Your assignment —
Scan the records below, and wherever a line has the word "left", pull it out.

***

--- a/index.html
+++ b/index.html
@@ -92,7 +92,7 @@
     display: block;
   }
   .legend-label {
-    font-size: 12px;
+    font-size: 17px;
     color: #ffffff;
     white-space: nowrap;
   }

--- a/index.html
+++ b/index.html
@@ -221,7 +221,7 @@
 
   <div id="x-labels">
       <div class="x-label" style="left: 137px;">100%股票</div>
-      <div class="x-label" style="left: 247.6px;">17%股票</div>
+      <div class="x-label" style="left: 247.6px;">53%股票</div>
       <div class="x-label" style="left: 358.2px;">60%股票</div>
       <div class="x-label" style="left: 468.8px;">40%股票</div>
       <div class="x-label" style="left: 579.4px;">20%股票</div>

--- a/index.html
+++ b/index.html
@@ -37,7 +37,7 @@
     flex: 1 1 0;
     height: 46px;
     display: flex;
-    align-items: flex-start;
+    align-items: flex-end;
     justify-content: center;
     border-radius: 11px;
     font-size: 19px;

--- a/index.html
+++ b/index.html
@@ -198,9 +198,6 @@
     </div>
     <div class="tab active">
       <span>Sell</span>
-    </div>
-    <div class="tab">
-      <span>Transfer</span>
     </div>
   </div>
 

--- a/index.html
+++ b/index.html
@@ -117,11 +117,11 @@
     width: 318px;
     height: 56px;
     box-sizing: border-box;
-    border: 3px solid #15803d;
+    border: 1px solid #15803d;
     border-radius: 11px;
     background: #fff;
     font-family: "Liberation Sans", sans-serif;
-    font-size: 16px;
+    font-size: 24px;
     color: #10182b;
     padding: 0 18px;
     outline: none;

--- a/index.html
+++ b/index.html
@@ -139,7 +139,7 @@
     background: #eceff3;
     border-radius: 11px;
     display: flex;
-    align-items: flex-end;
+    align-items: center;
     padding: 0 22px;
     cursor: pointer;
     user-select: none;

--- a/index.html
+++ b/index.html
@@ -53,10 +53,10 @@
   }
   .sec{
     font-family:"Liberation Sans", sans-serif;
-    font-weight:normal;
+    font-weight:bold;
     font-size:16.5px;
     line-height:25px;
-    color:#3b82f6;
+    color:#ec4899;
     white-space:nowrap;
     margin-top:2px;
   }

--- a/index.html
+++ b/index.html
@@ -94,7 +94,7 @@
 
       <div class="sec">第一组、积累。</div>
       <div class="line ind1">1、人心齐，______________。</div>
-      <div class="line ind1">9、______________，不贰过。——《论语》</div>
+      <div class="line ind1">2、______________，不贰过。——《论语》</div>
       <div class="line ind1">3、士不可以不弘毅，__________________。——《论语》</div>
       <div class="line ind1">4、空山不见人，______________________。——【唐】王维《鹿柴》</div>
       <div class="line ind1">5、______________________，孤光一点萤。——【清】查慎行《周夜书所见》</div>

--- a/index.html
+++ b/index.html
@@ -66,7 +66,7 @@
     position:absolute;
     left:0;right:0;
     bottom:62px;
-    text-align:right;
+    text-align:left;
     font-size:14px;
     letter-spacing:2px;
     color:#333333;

***

Answer section —
       <div class="x-label" style="left: 137px;">100%股票</div>
-      <div class="x-label" style="left: 247.6px;">17%股票</div>
+      <div class="x-label" style="left: 247.6px;">53%股票</div>
       <div class="x-label" style="left: 358.2px;">60%股票</div>
       <div class="x-label" style="left: 468.8px;">40%股票</div>
       <div class="x-label" style="left: 579.4px;">20%股票</div>
     left:0;right:0;
+    text-align:left;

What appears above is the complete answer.